Plusieurs rapports d’écoute reçus récemment montrent, dans l’ensemble, une bonne réception sur la fréquence 11885 kHz dans la plage horaire de 19h30 à 20h.
Précisément, Kazuaki Oikawa, qui réside dans la préfecture de Kanagawa, au Japon, nous a écoutés le 13 mai (SINPO 35433). Jacques Augustin, de Rosny-sous-Bois, en France, a suivi notre émission du 16 mai (SINPO 43333) alors que Piotr Skorek, de Zdunska Wola, en Pologne, nous a captés le 18 mai (SINPO 45444).
Amir Jameel, de Sahiwal, au Pakistan, et Siddhartha Bhattacharjee, un auditeur du Bengale occidental, en Inde, constatent une bonne réception (SINPO 4/5) sur 7220 kHz, du 16 au 23 mai, de 16h30 à 17h.
Bidhan Chandra Sanyal, un autre auditeur du Bengale occidental, fait état lui aussi d’une bonne réception (SINPO 4/5), mais sur la fréquence 7285 kHz, du 14 au 23 mai, de 19h30 à 20h.
Merci chers amis pour vos rapports d’écoute et votre fidélité!
Depuis Dillingen, en Allemagne, Volker Willschrey nous a posé les questions suivantes: «le vietnamien parlé dans le Nord et dans le Sud du Vietnam est-il différent? Existe-t-il des dialectes régionaux ou bien la langue vietnamienne est-elle la même dans tout le pays?»
Cher ami, le vietnamien est une langue appartenant à la famille austroasiatique et constitue la langue officielle du Vietnam. Il constitue la langue maternelle d’environ 85% de la population vietnamienne, ainsi que celle d’une importante diaspora estimée à près de six millions de personnes à travers le monde. Il est par ailleurs utilisé comme seconde langue par de nombreuses minorités ethniques vivant au Vietnam.
Au-delà des frontières nationales, le vietnamien bénéficie également d’une reconnaissance institutionnelle dans plusieurs pays. Il figure notamment parmi les langues officielles reconnues à San Francisco, aux États-Unis, et possède un statut officiel au sein d’une minorité reconnue en République tchèque et en Slovaquie.
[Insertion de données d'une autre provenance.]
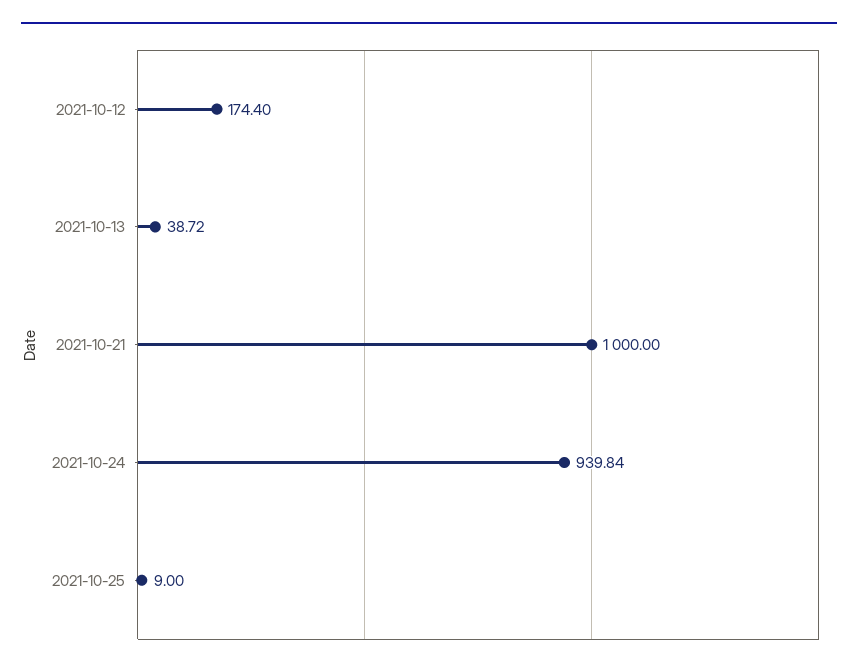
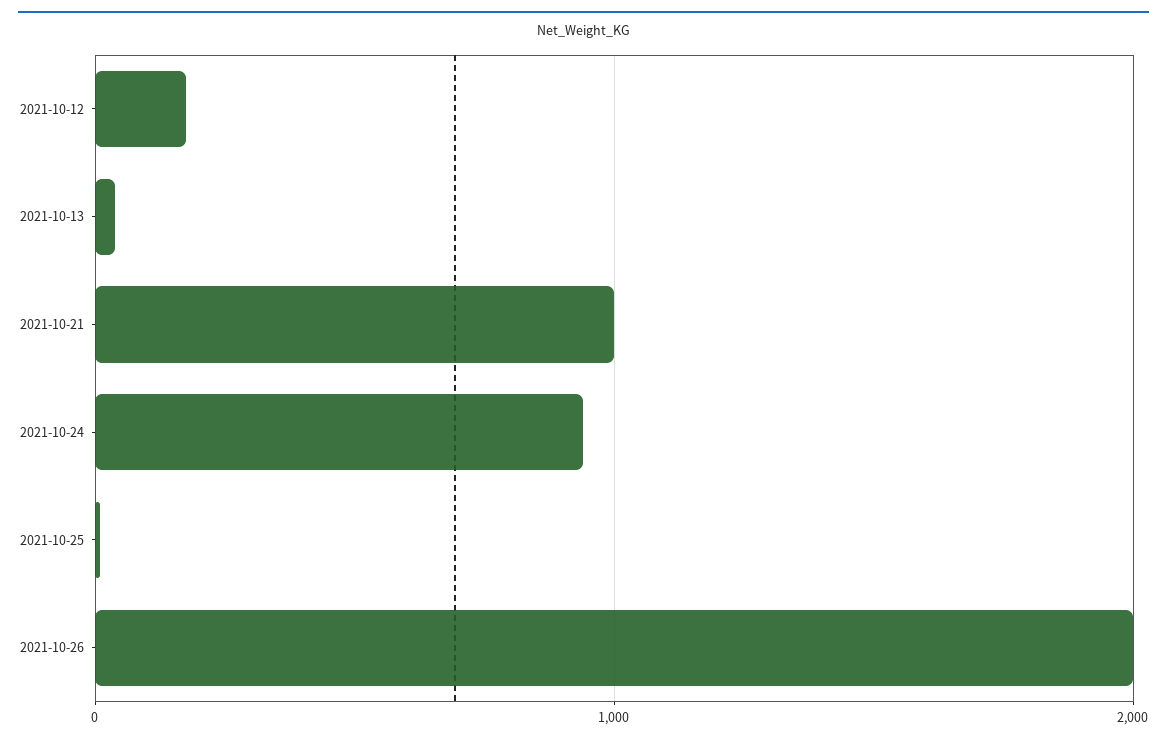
2021-10-26: none -> 2000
Les linguistes classent le vietnamien parmi les langues austroasiatiques, ce qui lui confère des liens de parenté avec des langues comme le muong, le khmer ou encore le môn. Avec plusieurs dizaines de millions de locuteurs, il est de loin la langue la plus parlée de cette famille linguistique, dépassant largement toutes les autres langues austroasiatiques réunies.
Bien qu’il s’agisse d’une seule et même langue sur l’ensemble du territoire vietnamien, le vietnamien présente d’importantes variations régionales touchant principalement la prononciation, le vocabulaire et certaines expressions. Trois grands groupes dialectaux sont généralement distingués: le Nord, centré autour de Hanoï; le Centre; et le Sud, principalement autour de Hô Chi Minh-Ville.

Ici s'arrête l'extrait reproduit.